Front-end code change data

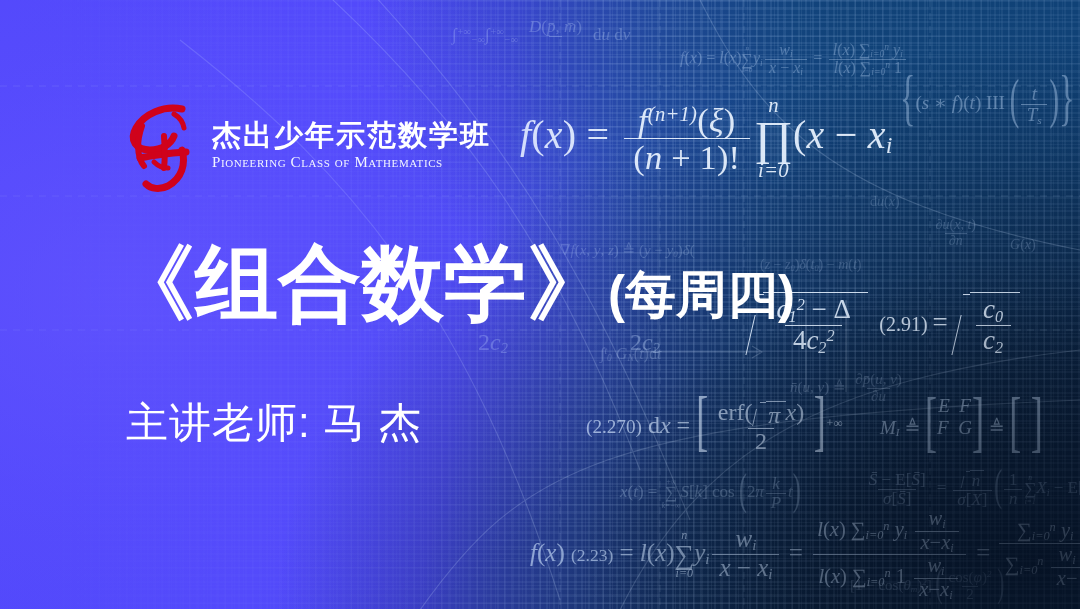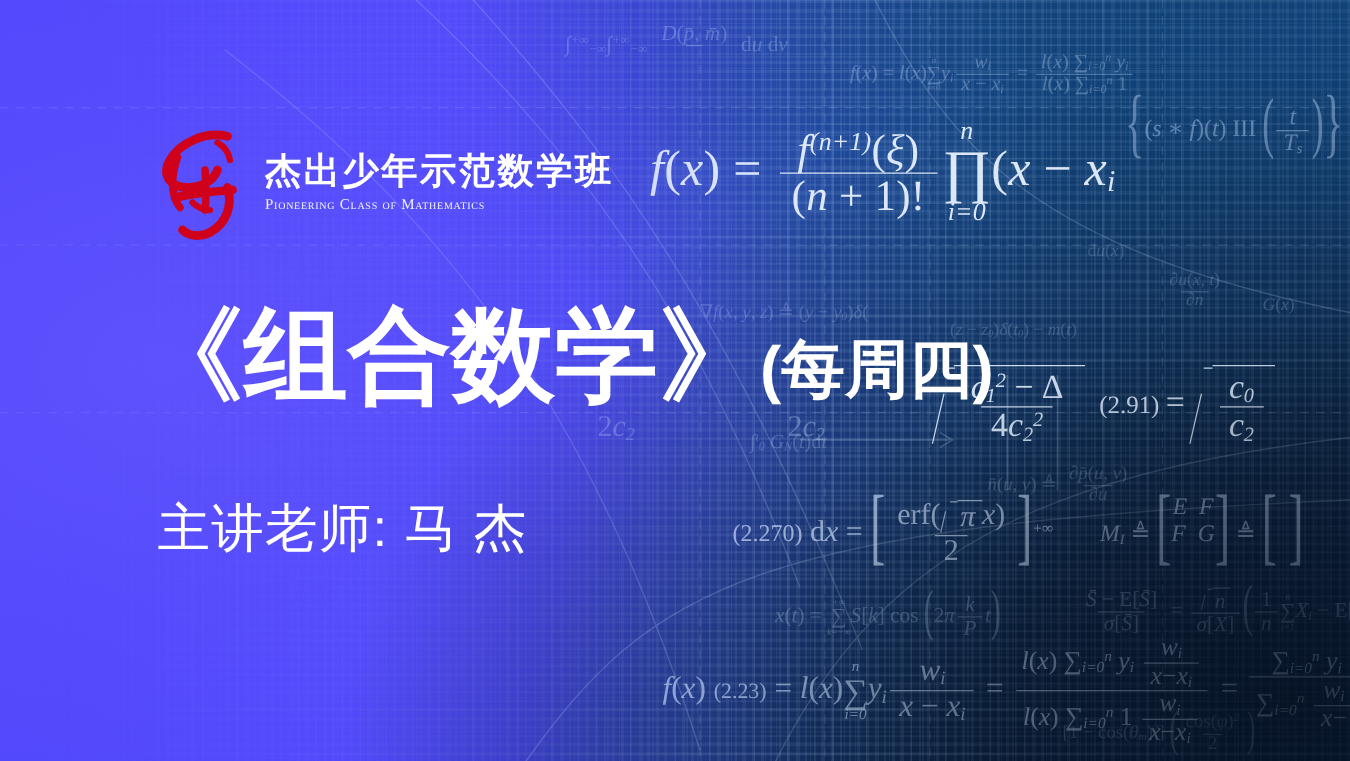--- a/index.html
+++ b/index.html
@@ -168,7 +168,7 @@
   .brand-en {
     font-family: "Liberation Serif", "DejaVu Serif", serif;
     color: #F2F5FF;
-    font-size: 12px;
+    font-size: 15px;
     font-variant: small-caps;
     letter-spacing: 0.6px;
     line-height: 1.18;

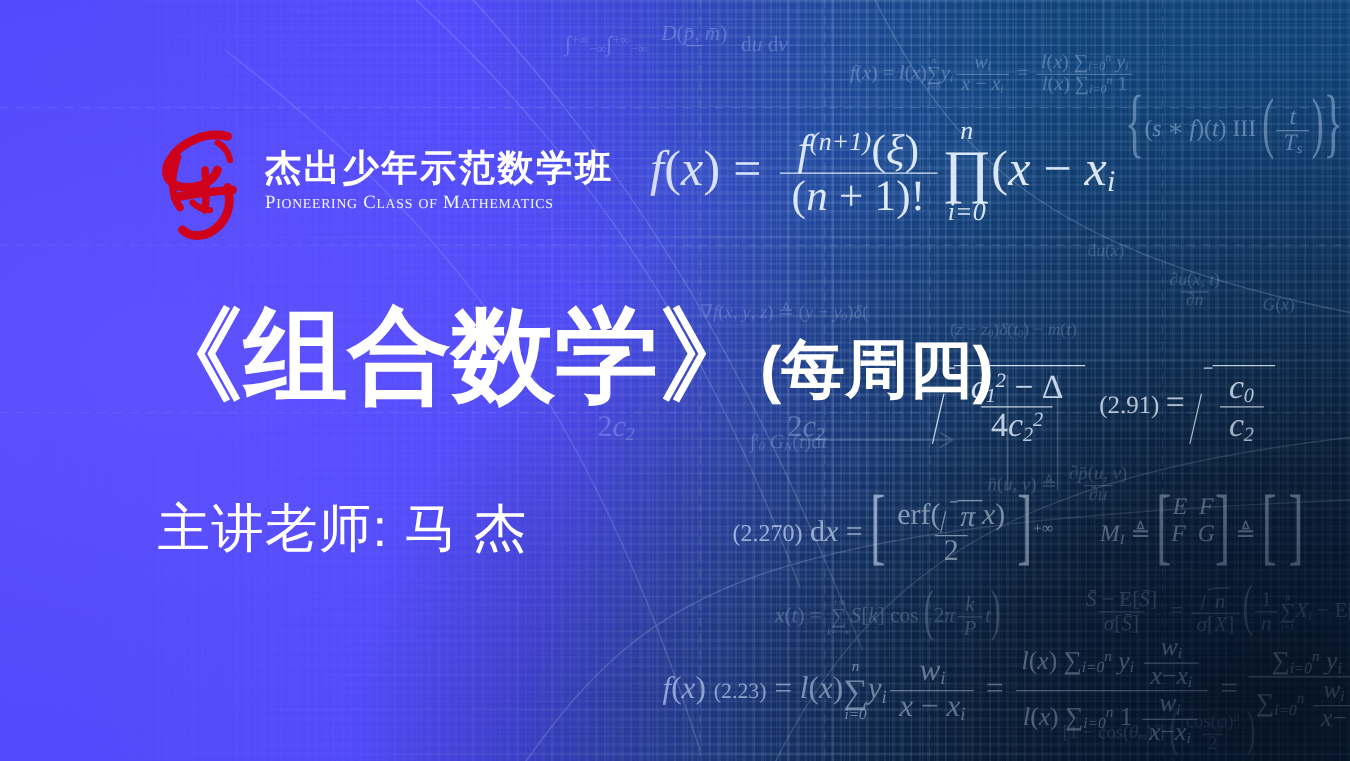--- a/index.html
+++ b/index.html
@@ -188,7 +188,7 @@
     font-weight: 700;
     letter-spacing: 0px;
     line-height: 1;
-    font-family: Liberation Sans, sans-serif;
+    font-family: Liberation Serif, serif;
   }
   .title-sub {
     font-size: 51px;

**Work to be completed**
Search the records for the string "Liberation", and copy every line that holds it.

**Response area**
     font-family: "Liberation Serif", "DejaVu Serif", serif;
-    font-family: Liberation Sans, sans-serif;
+    font-family: Liberation Serif, serif;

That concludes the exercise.